Na sequência, dia 25 de maio, quando o Boletim Epidemiológico sinalizou para 664 casos, as autoridades municipais decidiram flexibilizar as atividades comerciais, olvidando o estarrecedor aumento de 100% no número de contaminados em apenas 07 dias!

No dia 9 de junho de 2020, amanhecemos assombrados com a contaminação de 2.091 cidadãos, o que significa o triplo de do número de casos desde a não adesão de Marabá ao lockdown, sem falar na estratosférica subnotificação.

Analisando o número de casos e óbitos em relação às medidas de isolamento, os gráficos abaixo expressam que em Marabá o aumento de contaminados é diretamente proporcional ao enfraquecimento das políticas de isolamento social.
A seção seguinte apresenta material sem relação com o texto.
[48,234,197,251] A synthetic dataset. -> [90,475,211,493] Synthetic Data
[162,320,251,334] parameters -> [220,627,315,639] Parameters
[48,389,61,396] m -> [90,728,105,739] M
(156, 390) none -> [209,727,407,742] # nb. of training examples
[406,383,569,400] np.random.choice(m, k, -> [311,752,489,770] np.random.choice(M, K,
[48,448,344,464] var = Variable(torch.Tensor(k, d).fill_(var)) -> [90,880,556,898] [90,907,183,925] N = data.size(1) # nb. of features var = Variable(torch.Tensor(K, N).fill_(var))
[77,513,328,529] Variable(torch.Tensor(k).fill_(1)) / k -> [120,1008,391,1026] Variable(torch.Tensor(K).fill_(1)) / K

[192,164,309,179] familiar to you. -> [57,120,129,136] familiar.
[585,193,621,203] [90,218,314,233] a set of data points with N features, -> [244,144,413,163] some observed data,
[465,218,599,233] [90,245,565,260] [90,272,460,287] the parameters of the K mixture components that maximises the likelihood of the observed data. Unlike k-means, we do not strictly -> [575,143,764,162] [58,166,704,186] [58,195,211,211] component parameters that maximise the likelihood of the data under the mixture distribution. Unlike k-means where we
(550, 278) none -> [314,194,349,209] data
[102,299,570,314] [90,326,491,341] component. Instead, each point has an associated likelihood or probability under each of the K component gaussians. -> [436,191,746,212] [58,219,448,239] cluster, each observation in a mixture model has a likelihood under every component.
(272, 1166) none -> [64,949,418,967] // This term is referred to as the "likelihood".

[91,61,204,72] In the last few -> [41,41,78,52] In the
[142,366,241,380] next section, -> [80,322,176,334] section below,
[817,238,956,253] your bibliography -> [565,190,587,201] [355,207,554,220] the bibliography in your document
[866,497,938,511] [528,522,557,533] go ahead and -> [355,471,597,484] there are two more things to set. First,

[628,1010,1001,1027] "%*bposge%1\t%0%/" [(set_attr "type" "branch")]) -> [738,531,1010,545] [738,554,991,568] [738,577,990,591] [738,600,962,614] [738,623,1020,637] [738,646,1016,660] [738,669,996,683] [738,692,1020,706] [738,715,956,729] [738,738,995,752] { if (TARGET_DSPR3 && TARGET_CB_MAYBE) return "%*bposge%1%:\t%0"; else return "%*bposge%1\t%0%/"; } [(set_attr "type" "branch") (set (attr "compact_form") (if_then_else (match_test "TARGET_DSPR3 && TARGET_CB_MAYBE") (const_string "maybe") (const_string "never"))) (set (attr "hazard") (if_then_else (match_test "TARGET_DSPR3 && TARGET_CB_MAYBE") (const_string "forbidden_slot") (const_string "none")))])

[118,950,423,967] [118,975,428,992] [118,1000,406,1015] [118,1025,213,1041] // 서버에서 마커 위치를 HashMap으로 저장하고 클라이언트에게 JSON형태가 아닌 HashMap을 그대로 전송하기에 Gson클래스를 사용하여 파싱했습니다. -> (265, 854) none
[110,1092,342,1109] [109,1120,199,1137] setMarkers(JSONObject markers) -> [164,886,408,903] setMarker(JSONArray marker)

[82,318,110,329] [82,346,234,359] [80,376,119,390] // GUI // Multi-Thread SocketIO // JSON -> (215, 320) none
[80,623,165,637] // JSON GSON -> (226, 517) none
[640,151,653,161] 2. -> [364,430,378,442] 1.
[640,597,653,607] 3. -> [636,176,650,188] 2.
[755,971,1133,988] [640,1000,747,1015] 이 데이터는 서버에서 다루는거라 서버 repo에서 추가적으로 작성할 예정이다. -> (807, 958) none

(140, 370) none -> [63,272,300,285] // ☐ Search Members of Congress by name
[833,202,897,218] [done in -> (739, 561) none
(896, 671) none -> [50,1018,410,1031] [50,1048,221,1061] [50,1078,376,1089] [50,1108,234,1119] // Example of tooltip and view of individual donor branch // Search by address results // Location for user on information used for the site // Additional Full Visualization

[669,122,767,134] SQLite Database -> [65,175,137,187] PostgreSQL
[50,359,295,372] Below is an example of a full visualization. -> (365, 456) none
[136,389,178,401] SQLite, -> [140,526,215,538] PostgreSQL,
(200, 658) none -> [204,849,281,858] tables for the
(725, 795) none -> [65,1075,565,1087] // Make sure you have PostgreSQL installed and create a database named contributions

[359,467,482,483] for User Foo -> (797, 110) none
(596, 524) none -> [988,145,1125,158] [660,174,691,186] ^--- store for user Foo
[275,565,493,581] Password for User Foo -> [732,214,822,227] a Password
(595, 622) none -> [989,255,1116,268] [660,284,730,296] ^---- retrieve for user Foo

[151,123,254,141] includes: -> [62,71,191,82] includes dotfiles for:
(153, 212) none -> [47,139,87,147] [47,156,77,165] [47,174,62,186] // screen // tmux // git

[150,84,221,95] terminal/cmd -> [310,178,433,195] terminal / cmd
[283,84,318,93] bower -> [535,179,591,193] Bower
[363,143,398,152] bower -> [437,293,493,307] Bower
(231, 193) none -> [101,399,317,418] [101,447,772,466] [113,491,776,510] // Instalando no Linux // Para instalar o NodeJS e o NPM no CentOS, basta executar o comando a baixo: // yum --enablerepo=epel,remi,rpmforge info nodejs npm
O aumento de ambas as curvas nos gráficos é assustadora e confirma o grau de importância do isolamento social como medida eficaz de enfrentamento da COVID-19 e que expõe a fragilidade das políticas públicas municipais até o momento.

 

Gráfico 1. Acumulado de casos em relação ao índice de isolamento social por COVID-19 em Marabá, PA.

 

Gráfico 2. Acumulado de óbitos em relação ao índice de isolamento social por COVID-19 em Marabá, PA.

 

Ao contrário de que se pensa, longe de propagar o pânico, pensamos que é nosso dever sinalizar que medidas restritivas que se alternam entre o lockdown e o respeito à capacidade de manutenção econômica pode ser a oportunidade para nos desviarmos desse prognóstico.

Para esse fim, sublinhamos que medidas autocráticas ou tomadas isoladamente apenas fragilizam a legitimidade política e dificultam o entendimento sobre a alarmante necessidade do isolamento social, em suas distintas variações.

É fundamental esclarecer que embora muitos não tenham outra escolha que não se expor à COVID-19, há ainda uma grande parcela que está mais interessada no que vai deixar de lucrar do que necessariamente no valor da vida, é importante então definir que não se trata da “vida” como algo genérico, a vida na impessoalidade, e sim a reivindicação de uma ética que seja capaz de colocar a pergunta “quanto vale a Minha vida?” em simetria com o seu complemento: “quanto vale a vida do Outro?”

Almejamos que as decisões de nossos representantes políticos estejam pautadas, não na mórbida expectativa contábil do colapso no sistema de saúde, e sim na assertiva ética de que cada leito vazio significa o infinito valor de nossas vidas.